Design Engineering II  |  Martin Bechthold (GSD) +  Woodward Yang (SEAS)  |  2017-2018
Advisers Jock Herron (GSD) and Peter Stark (SEAS)
In collaboration with Julie Loiland (MDE '18)
*Awarded Harvard's Master in Design Engineering Thesis Prize 2018

INTRODUCTION

Taking care of a newborn child is challenging and multifaceted. Information needed to provide the necessary care as a first time mother is uncurated through online resources, books, conversations with friends, and doctors’ opinions; expensive in both time and money for professional consultation, especially between different dimensions of care such as personal nutrition, fitness, and health; and is often limited to personal intergenerational experience with parents sharing information. The primary focus on care for the newborn ignores the care that the new mother should be taking to recover properly into a new way of life. With so many physiological and psychological changes, the new mother is at risk for mental illness and unhealthy habits around sleep, stress management, nutrition, fitness, and social aspects, which could lead to longer term health complications of overweight and obesity.
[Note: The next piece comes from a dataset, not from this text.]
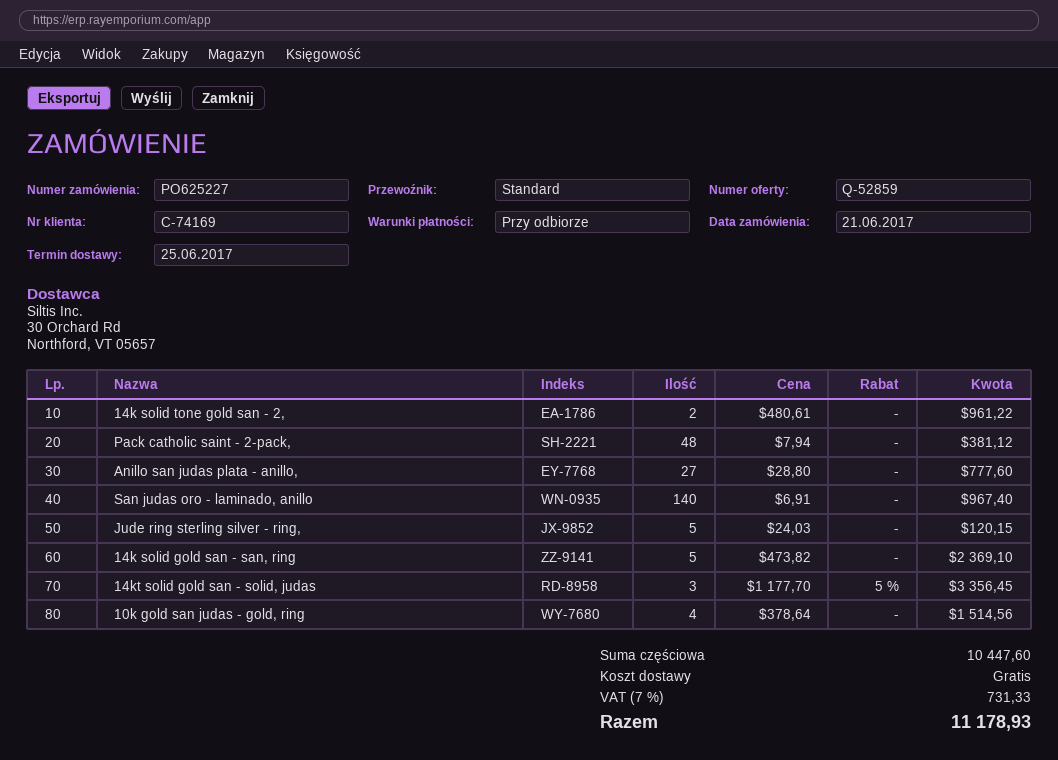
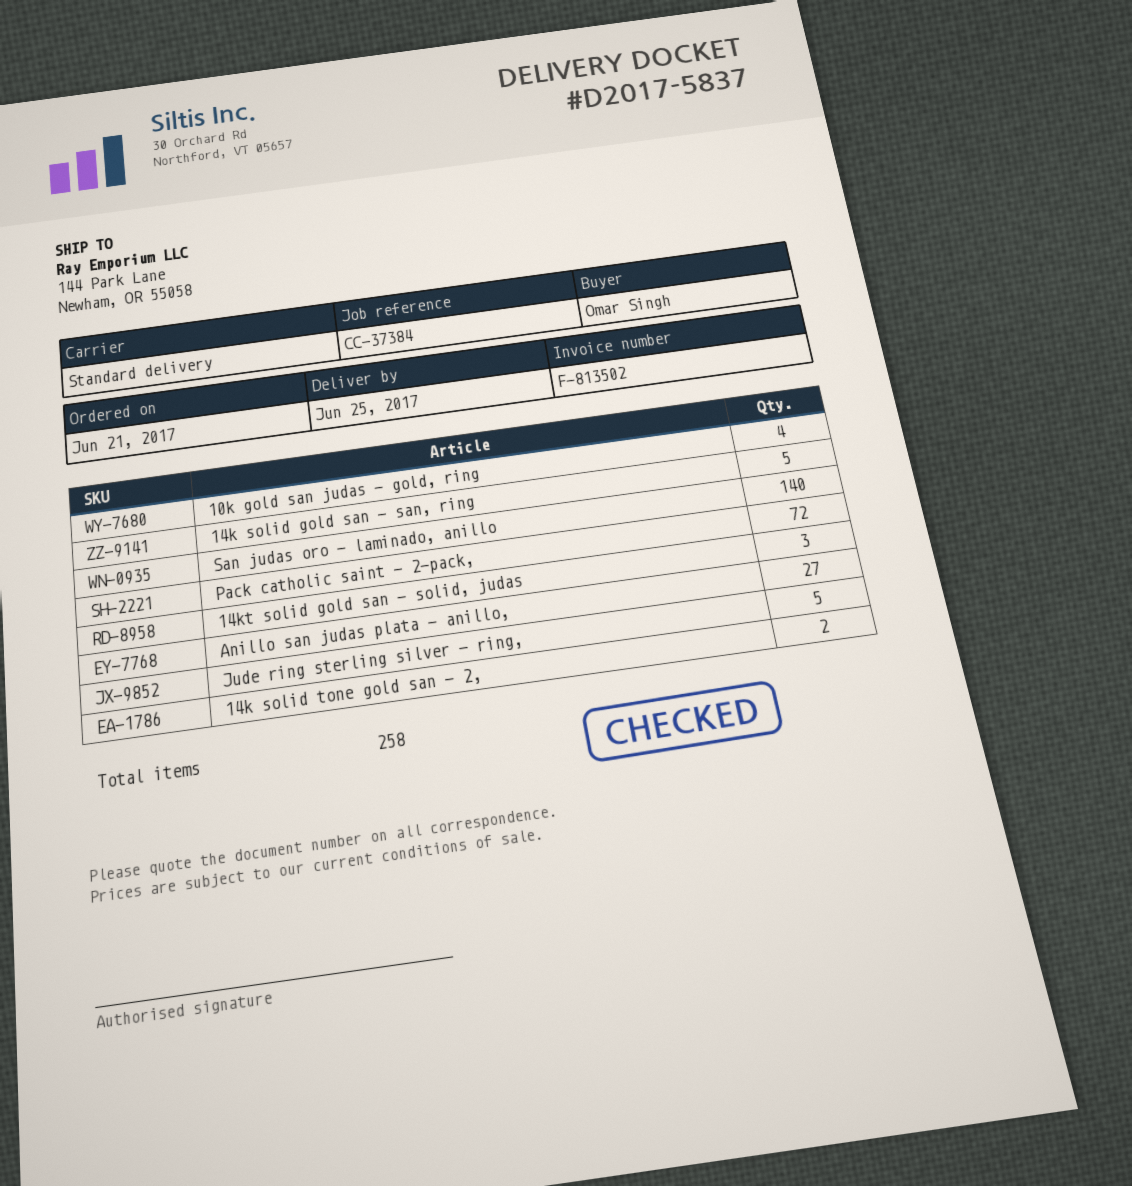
Pack catholic saint - 2-pack,: 48 -> 72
This is an important point to intervene because it can negatively influence child growth and development.

Our solution, Emma, is a conversational maternal health coach focusing on postpartum health for mothers and their children.  Emma is not a replacement for doctors or medical specialists, but acts as a first point of contact to encourage conversation and answer questions backed by experts, culminating with a consultation with a qualified professional if needed.  The platform integrates machine learning, behavioral science, and user experience design to help new moms adjust after childbirth as well as promote good habits in the home for child-rearing.

PROCESS

Completed as a part of the first thesis class for the Master in Design Engineering program, the design and development process for the project was messy.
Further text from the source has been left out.